A well-judged intervention by a management chain which had spotted that something wasn’t right, and that I clearly wasn’t happy in my role as designed meant that we could work together to identify a role which felt a much more comfortable fit. My performance significantly improved, and I became mentally much happier and more comfortable in my performance again. I will always be grateful for a leadership team that realised that work is more than about just putting bums on seats and setting objectives. Its about making sure the right bum is on the right seat with the right skills to meet the objectives in hand.

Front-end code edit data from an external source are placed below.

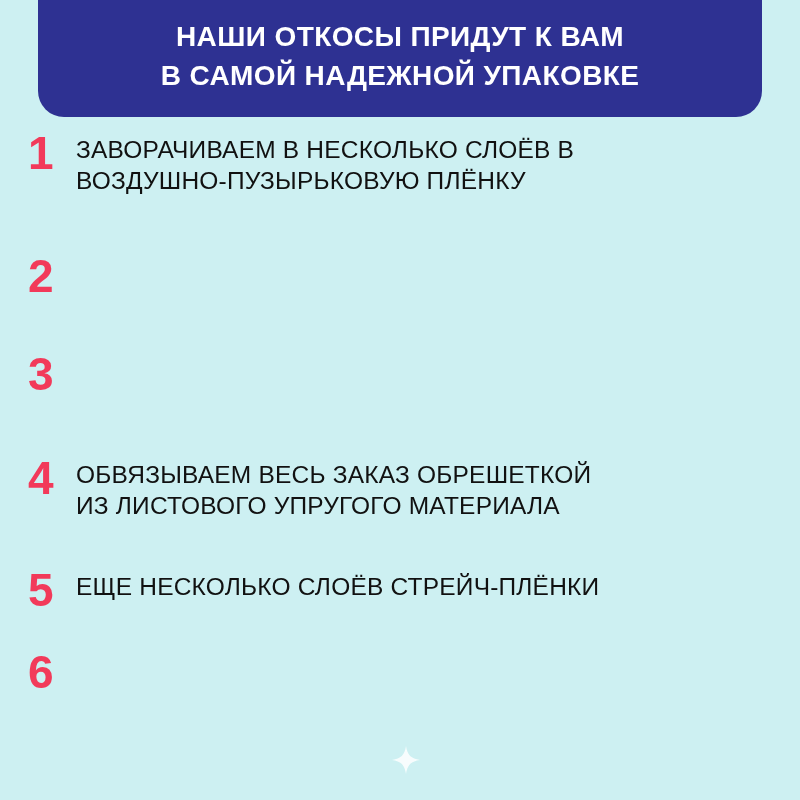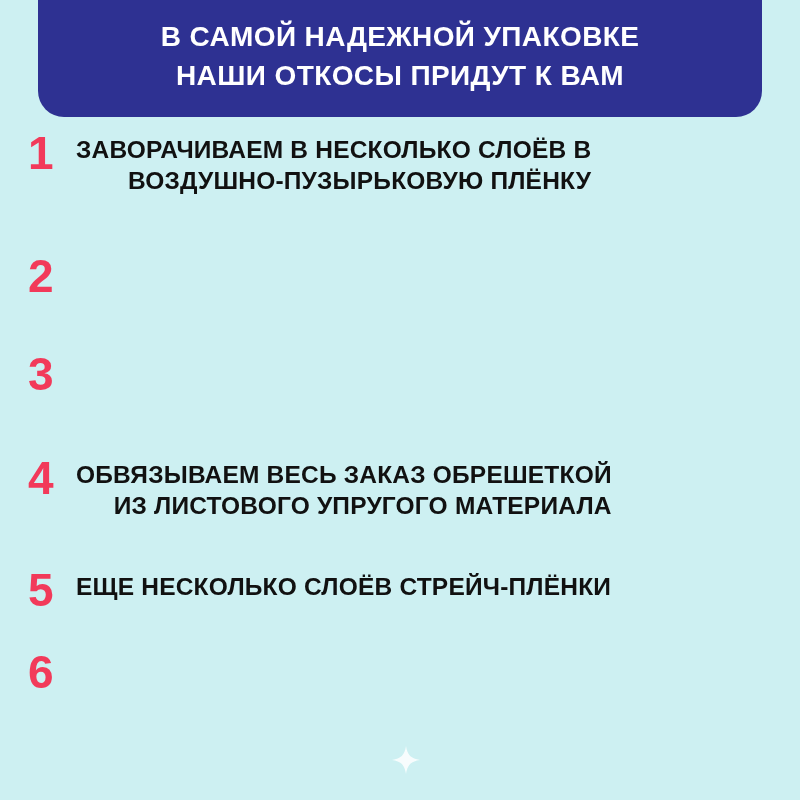--- a/index.html
+++ b/index.html
@@ -98,8 +98,8 @@
 <body>
 
 <div class="header-banner">
+  <div class="header-line">НАШИ ОТКОСЫ ПРИДУТ К ВАМ</div>
   <div class="header-line">В САМОЙ НАДЕЖНОЙ УПАКОВКЕ</div>
-  <div class="header-line">НАШИ ОТКОСЫ ПРИДУТ К ВАМ</div>
 </div>
 
 <div class="steps">

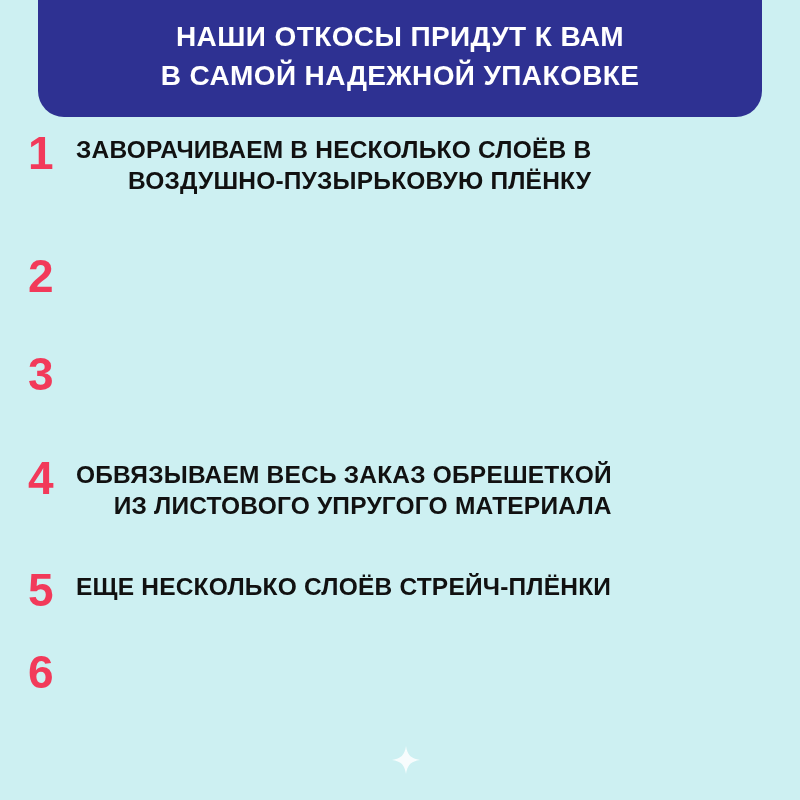--- a/index.html
+++ b/index.html
@@ -64,7 +64,7 @@
   }
   .step-text {
     color: #111111;
-    font-weight: bold;
+    font-weight: normal;
     font-size: 24.5px;
     line-height: 1.28;
     text-transform: uppercase;

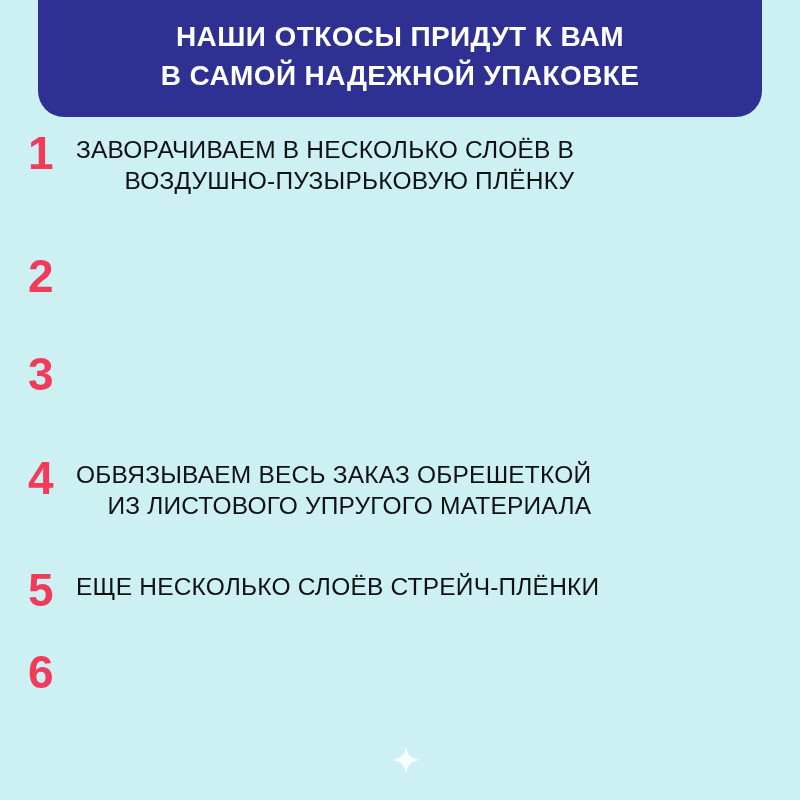--- a/index.html
+++ b/index.html
@@ -73,7 +73,6 @@
   }
   .step-text .l2 {
     display: block;
-    text-align: right;
   }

Good leadership and management isn’t just about delivery of targets or meeting quotas. Its about recognising that the people you lead are as fragile, vulnerable and equally are as amazing and wonderful as you are. This isn’t an option for everyone but if you can work with your team to identify how to link performance, role and mental wellbeing, you stand a chance of building a stronger, more resilient and more effective team overall.

This is where the Civil Service is particularly good – since the return from Iraq, it has significantly tightened up its attention on the mental welfare of deployed civil servants and ensured they are well looked after. There is a heavy emphasis on resilience and wellbeing that recognises that good teams result from looking after people as a total package. There is much to be proud of here.

It is important to recognise then in Mental Health Week the importance of having open conversations and talking to your team and friends – not only about how you feel, but how they feel too. This won’t always be easy or straightforward, but the more it is normalised and handled appropriately, the easier others will find it to open up and talk. Your leadership by example may make a major change for the better to someone else’s life.

Please, never forget to make clear that it is okay to not be okay.  



Comments

  1. Sir Humphrey,

    Thank you for this well thought out, and perfectly articulated post.

    I too have been to Basra, and Kosovo before that, as a civil servant and you could have written this as me.

    I too miss the buzz of being overseas, seeing actions I took have an immediate impact; the long days which seemed never ending to the occasional working from 6am to 10 pm and still not having enough hours in the day.

    I completely empathise with the come down when out of the environment, and I remember the grief like feelings of loss of friendships and working relationships that were forged in challenging circumstances. The feeling of being alive and doing some good only to come back to earth when rejoining the daily grind.

    I wouldn't give up those experiences for anything ... but I am no longer sure I have the strength to do it again.

    ReplyDelete
  2. An excellent post and a very valuable point from Lady H. Sometimes it's those who don't deploy on operations who suffer more than those that go.
    I've learnt that I have a fairly even personality, no crushing lows, but no brilliant highs, so when my wife and I suffered a loss, it was far harder for me to see the person I love going through hell and not being able (in my mind) to help, than anything I had endured during service or any of the other times in my life. The powerlessness of being unable to influence events and waiting for unwanted news can be it's own trauma.

    ReplyDelete
  3. Hey!! there thanks for the post. Yes you are right it is essential to recognize the importance of mental health week.

    ReplyDelete
  4. Excellent article, brought back my own memories of flying home from the middle east into Brize, grab the car from VL, then straight up the line back to normality in a matter of a few hours. The buzz of operations is something that few will understand,and even less the stresses the return home can be, I have often wondered how many couples got divorced ect during that extremely busy decade of operations.